[PROVIDED RECORDS Boundary: Start]

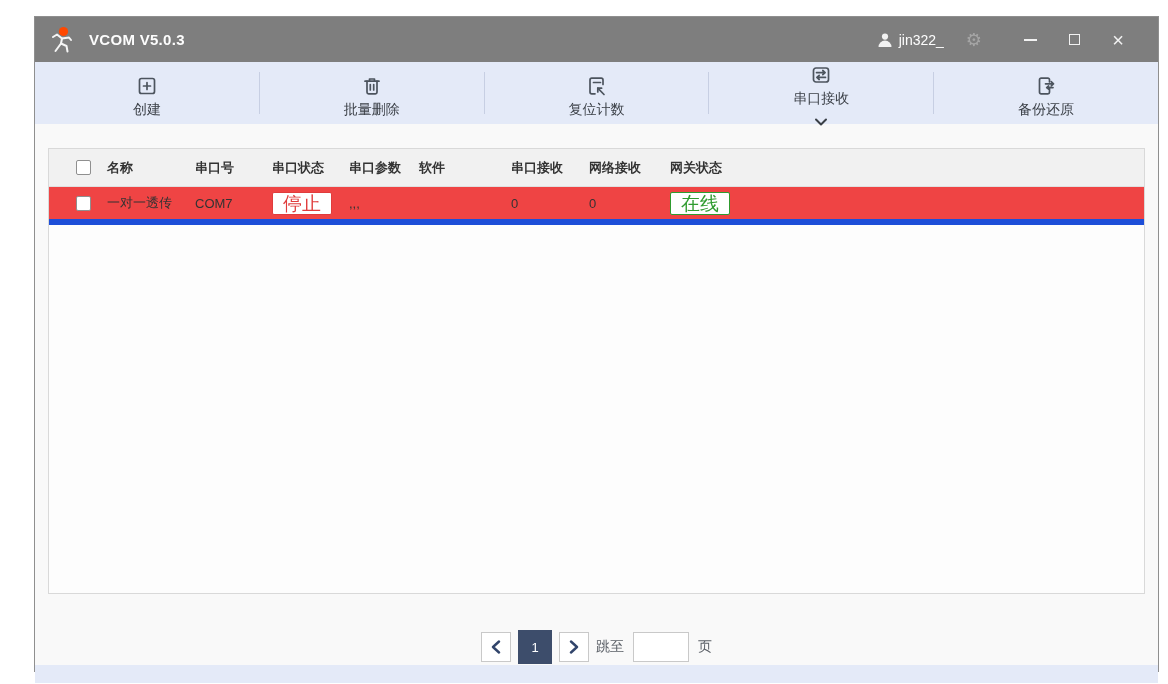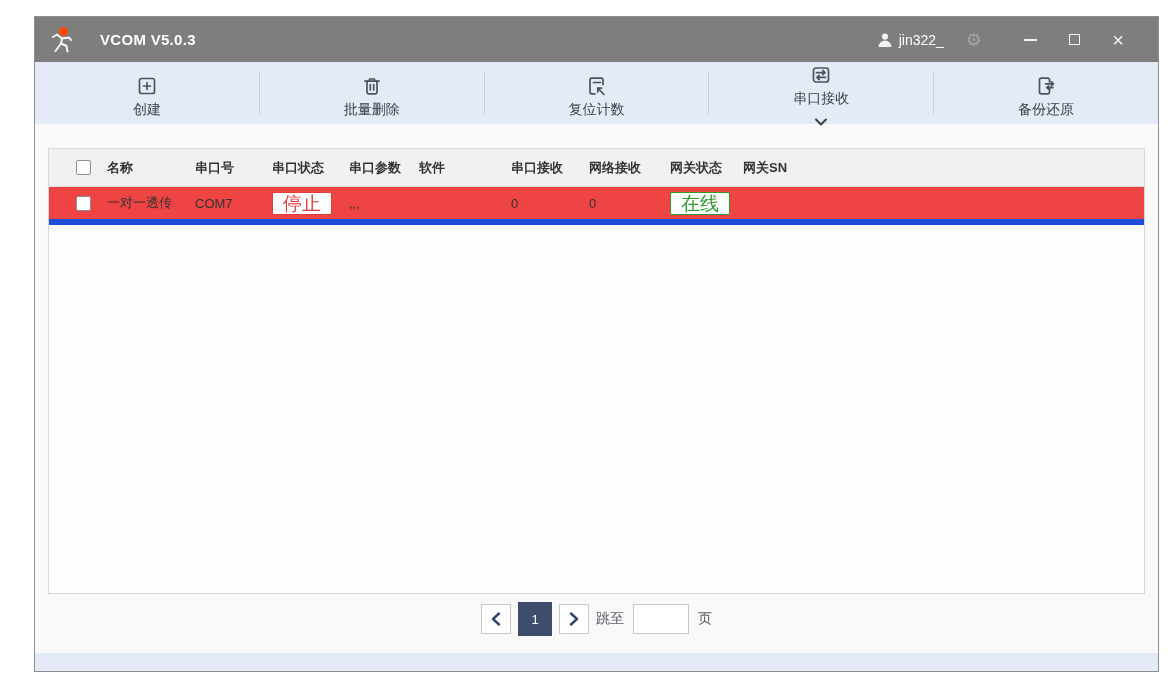"VCOM V5.0.3" .titlebar { gap: 11px -> none }
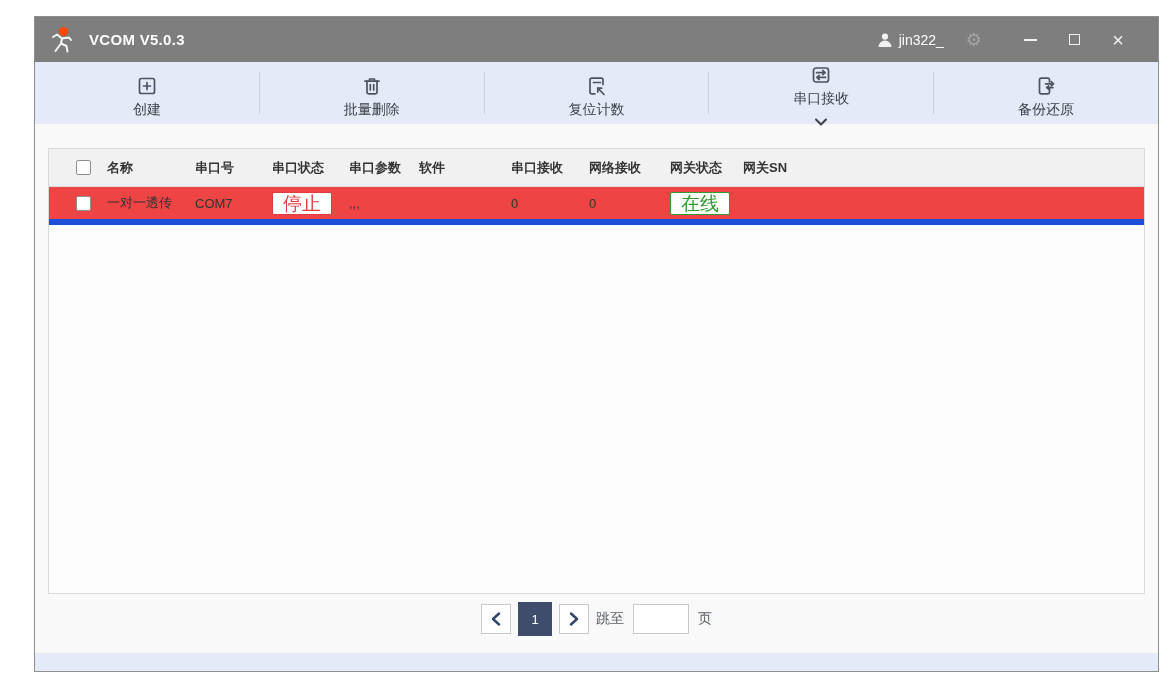"名称" .content { gap: none -> 28px }
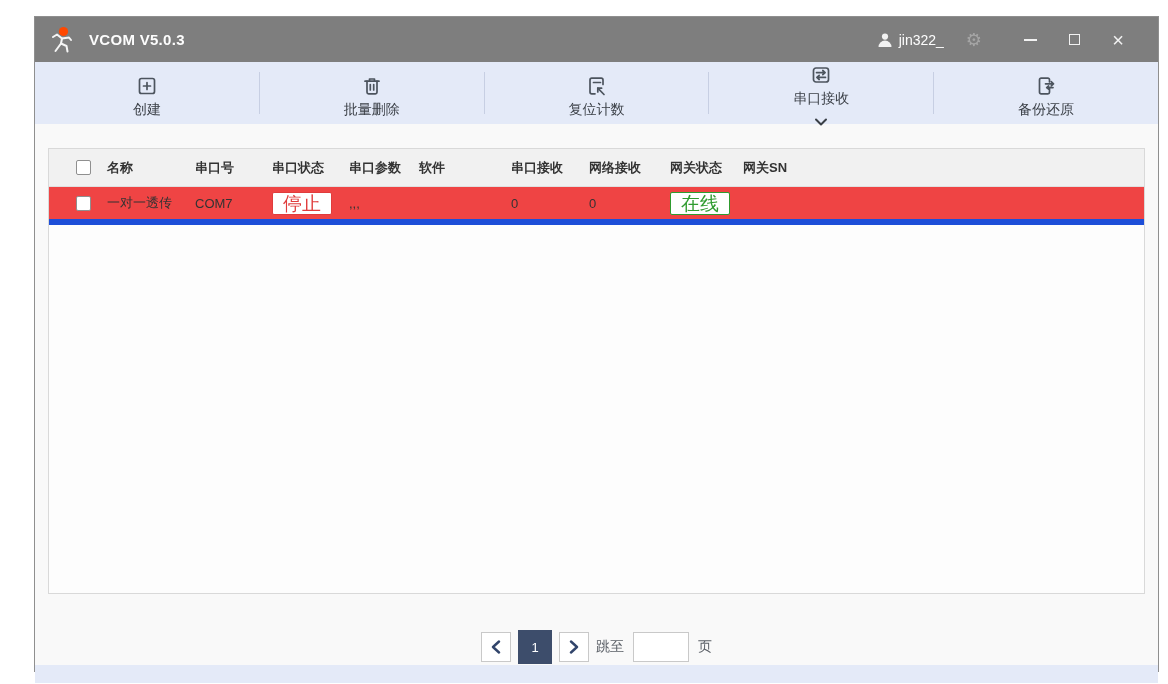"网关SN" div.cell { html: <div>网关SN</div> -> none }
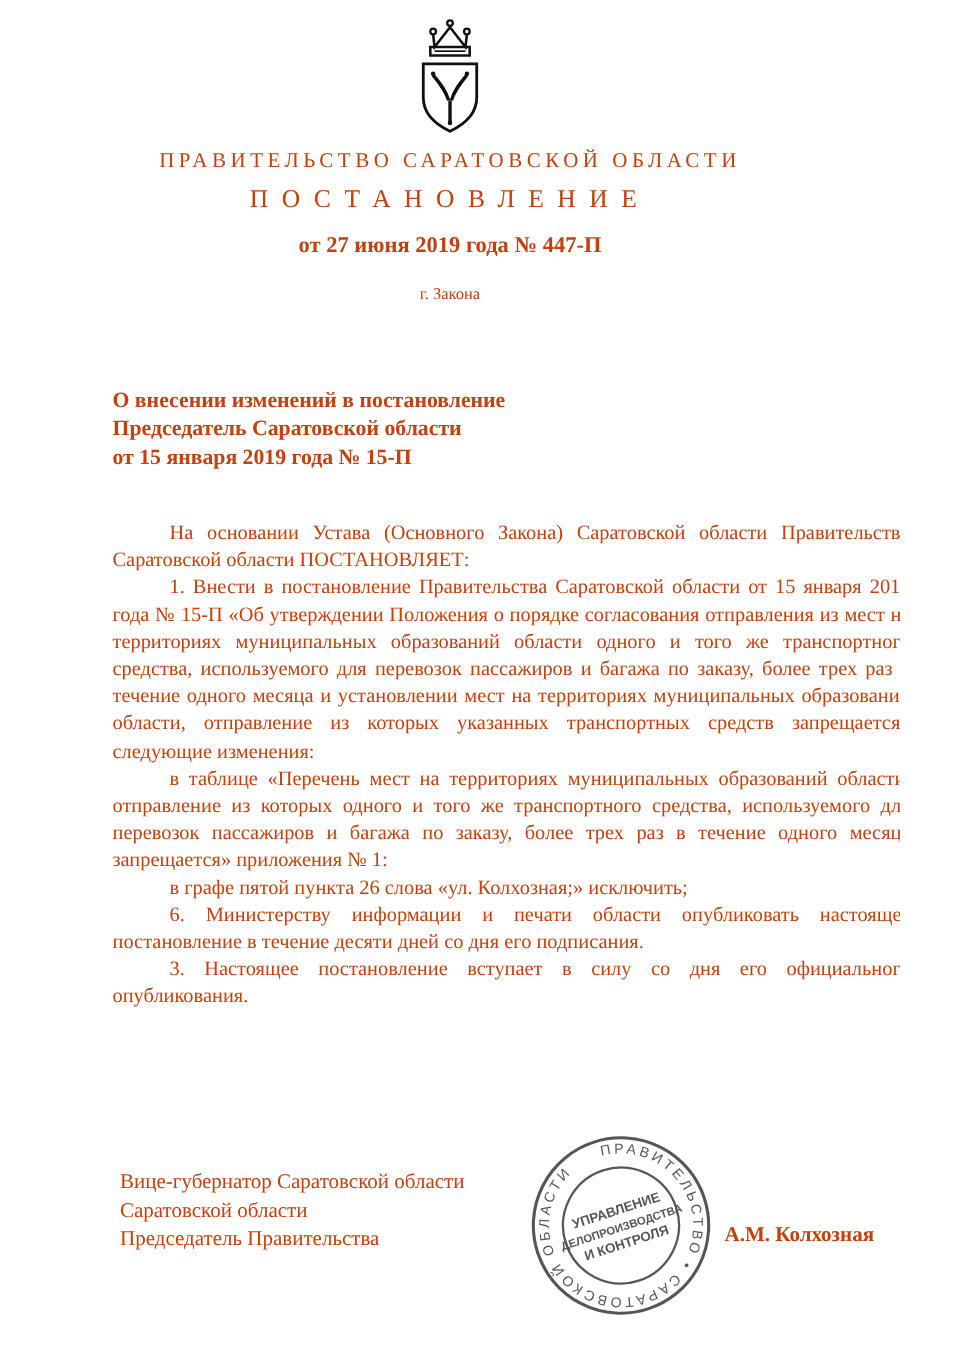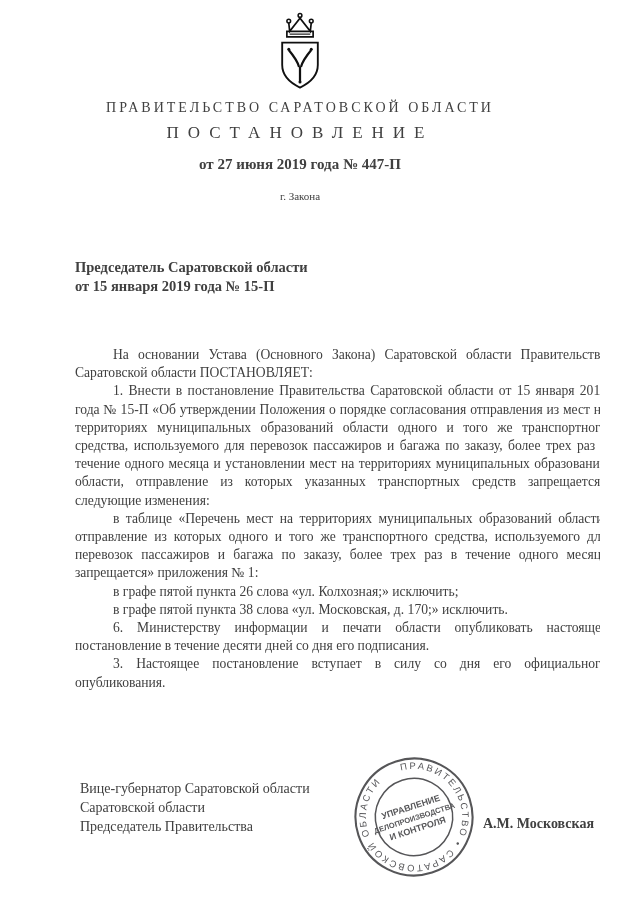"ПРАВИТЕЛЬСТВО САРАТОВСКОЙ ОБЛАСТИ" .page { color: #404040 -> #c2410c }
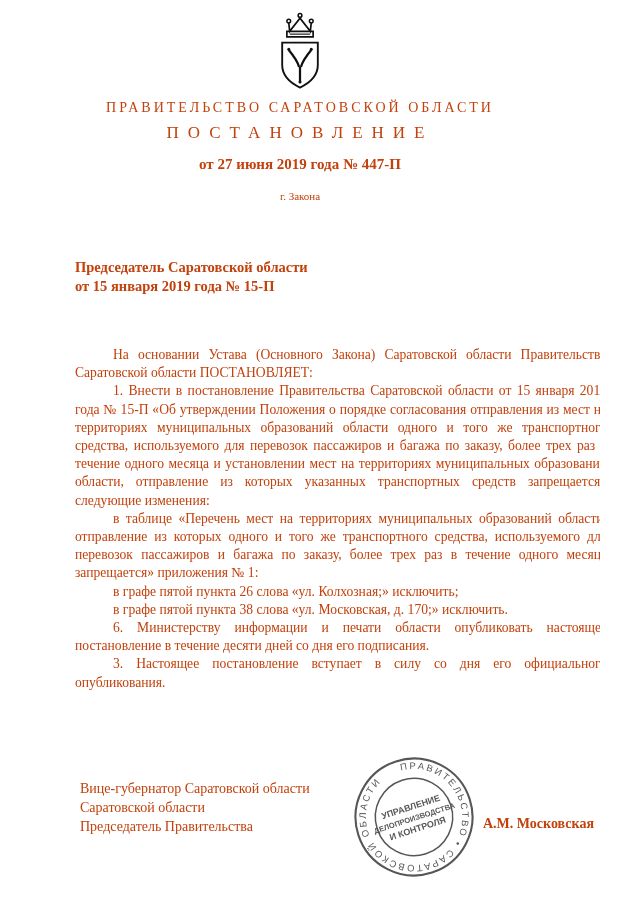"О внесении изменений в постановление" div { html: none -> <div>О внесении изменений в постановление</div> }
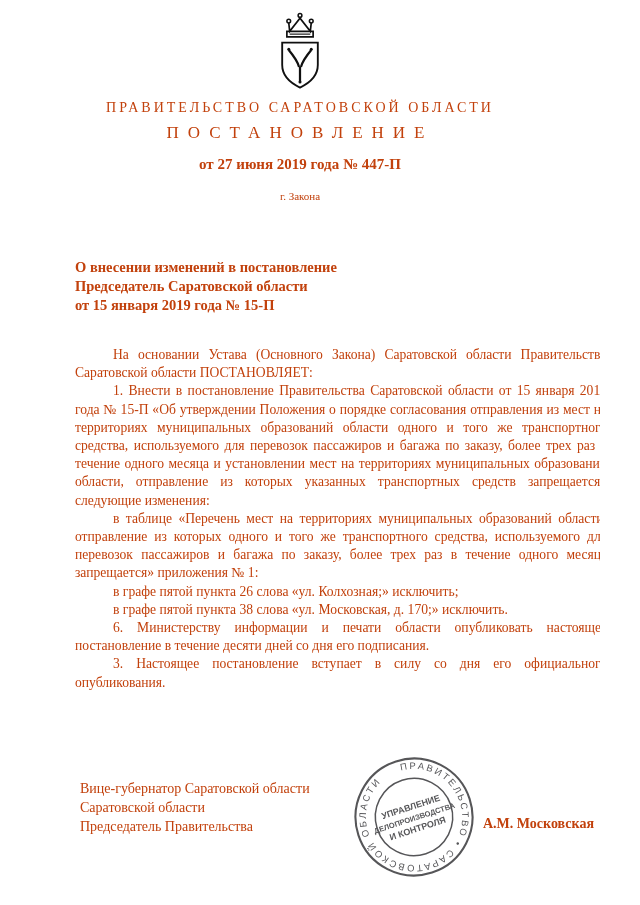"в графе пятой пункта 38" p { html: <p>в графе пятой пункта 38 слова «ул. Московская, д. 170;» исключить.</p> -> none }
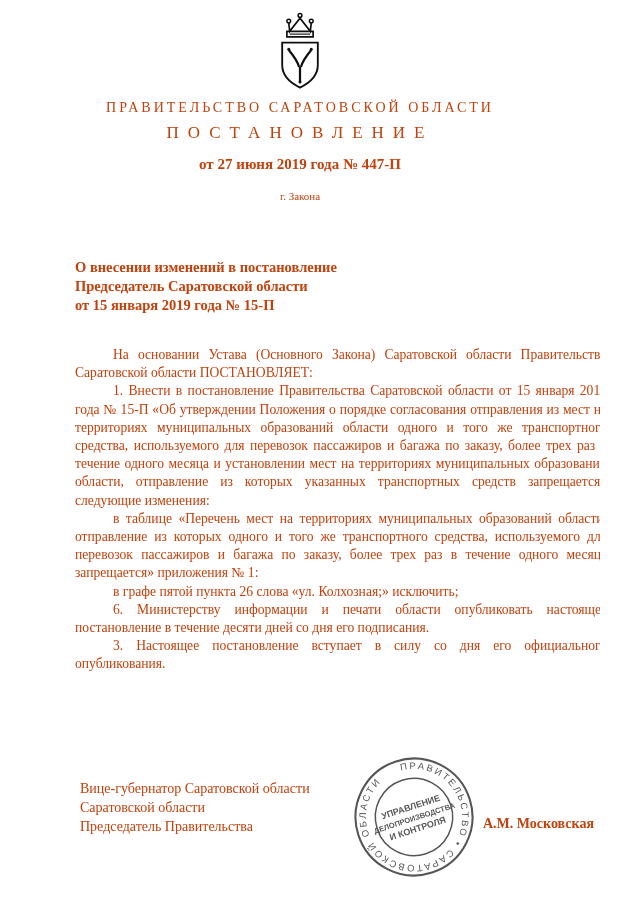"А.М. Московская" div.abs { text: Московская -> Колхозная }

[PROVIDED RECORDS Boundary: End]

YOUR ASSIGNMENT -
Copy the listing exactly. No images belong in the copy.

SOLUTION FOR THIS PROBLEM -
"VCOM V5.0.3" .titlebar { gap: 11px -> none }
"名称" .content { gap: none -> 28px }
"网关SN" div.cell { html: <div>网关SN</div> -> none }
"ПРАВИТЕЛЬСТВО САРАТОВСКОЙ ОБЛАСТИ" .page { color: #404040 -> #c2410c }
"О внесении изменений в постановление" div { html: none -> <div>О внесении изменений в постановление</div> }
"в графе пятой пункта 38" p { html: <p>в графе пятой пункта 38 слова «ул. Московская, д. 170;» исключить.</p> -> none }
"А.М. Московская" div.abs { text: Московская -> Колхозная }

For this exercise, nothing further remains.